───── INFORMATION GIVEN
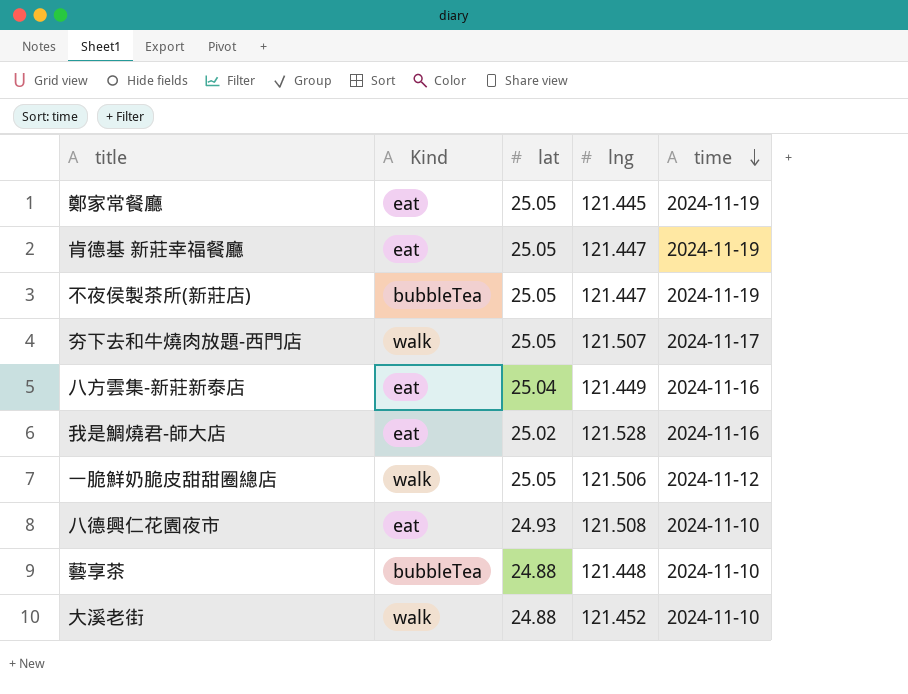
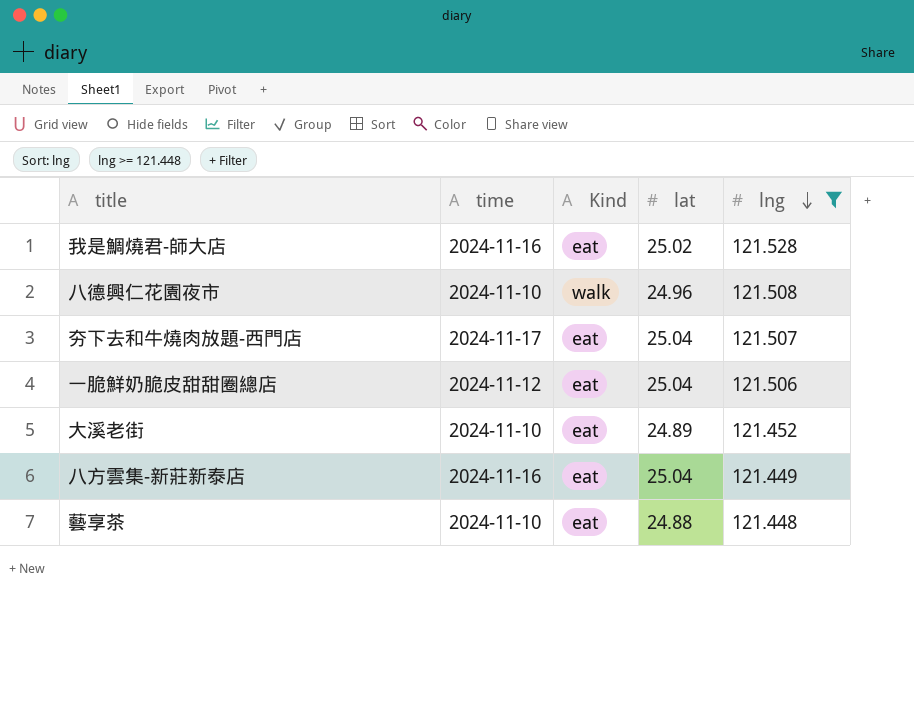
filter: none -> lng >= 121.448
row order: time descending -> lng descending
column time | position: 5 -> 2
八德興仁花園夜市 | Kind: eat -> walk
八德興仁花園夜市 | lat: 24.93 -> 24.96
夯下去和牛燒肉放題-西門店 | Kind: walk -> eat
夯下去和牛燒肉放題-西門店 | lat: 25.05 -> 25.04
一脆鮮奶脆皮甜甜圈總店 | Kind: walk -> eat
一脆鮮奶脆皮甜甜圈總店 | lat: 25.05 -> 25.04
大溪老街 | Kind: walk -> eat
大溪老街 | lat: 24.88 -> 24.89
藝享茶 | Kind: bubbleTea -> eat

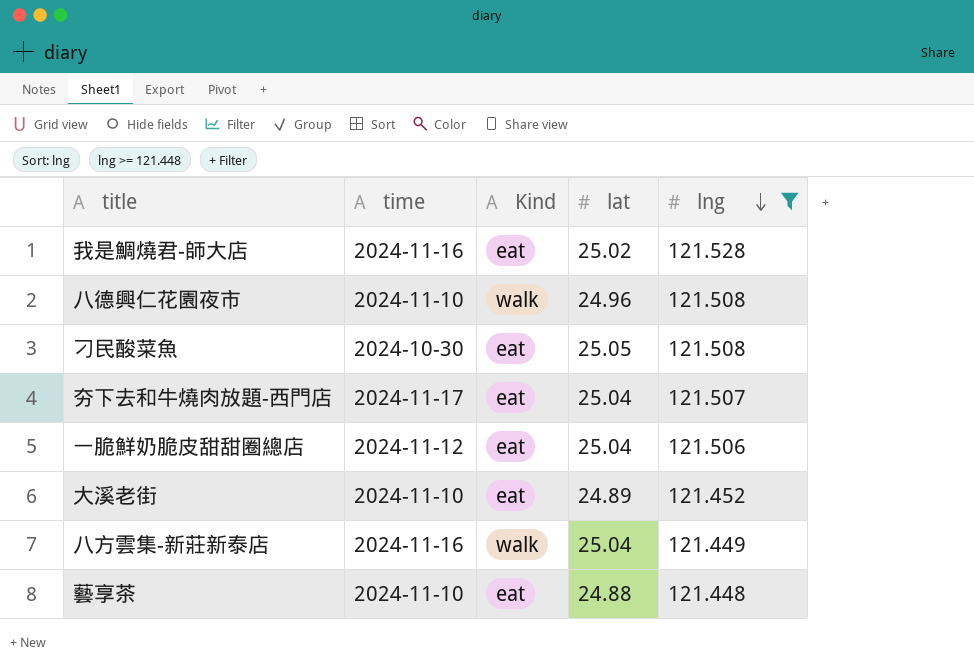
row 刁民酸菜魚: none -> 2024-10-30 | eat | 25.05 | 121.508
八方雲集-新莊新泰店 | Kind: eat -> walk

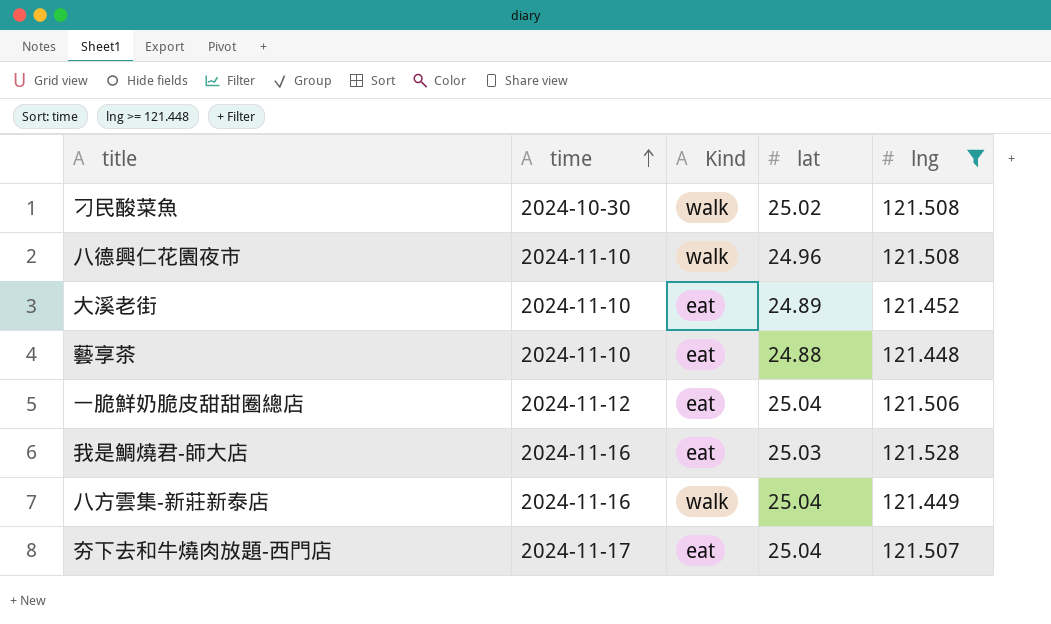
row order: lng descending -> time ascending
刁民酸菜魚 | Kind: eat -> walk
刁民酸菜魚 | lat: 25.05 -> 25.02
我是鯛燒君-師大店 | lat: 25.02 -> 25.03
──────────
What you return must match the lines above from the one with "一脆鮮奶脆皮甜甜圈總店 | Kind: walk -> eat" through the one with "八方雲集-新莊新泰店 | Kind: eat -> walk" exactly, with both ends included and the pictures excluded.

▸ **RESULT OF THIS EXERCISE**:
一脆鮮奶脆皮甜甜圈總店 | Kind: walk -> eat
一脆鮮奶脆皮甜甜圈總店 | lat: 25.05 -> 25.04
大溪老街 | Kind: walk -> eat
大溪老街 | lat: 24.88 -> 24.89
藝享茶 | Kind: bubbleTea -> eat

row 刁民酸菜魚: none -> 2024-10-30 | eat | 25.05 | 121.508
八方雲集-新莊新泰店 | Kind: eat -> walk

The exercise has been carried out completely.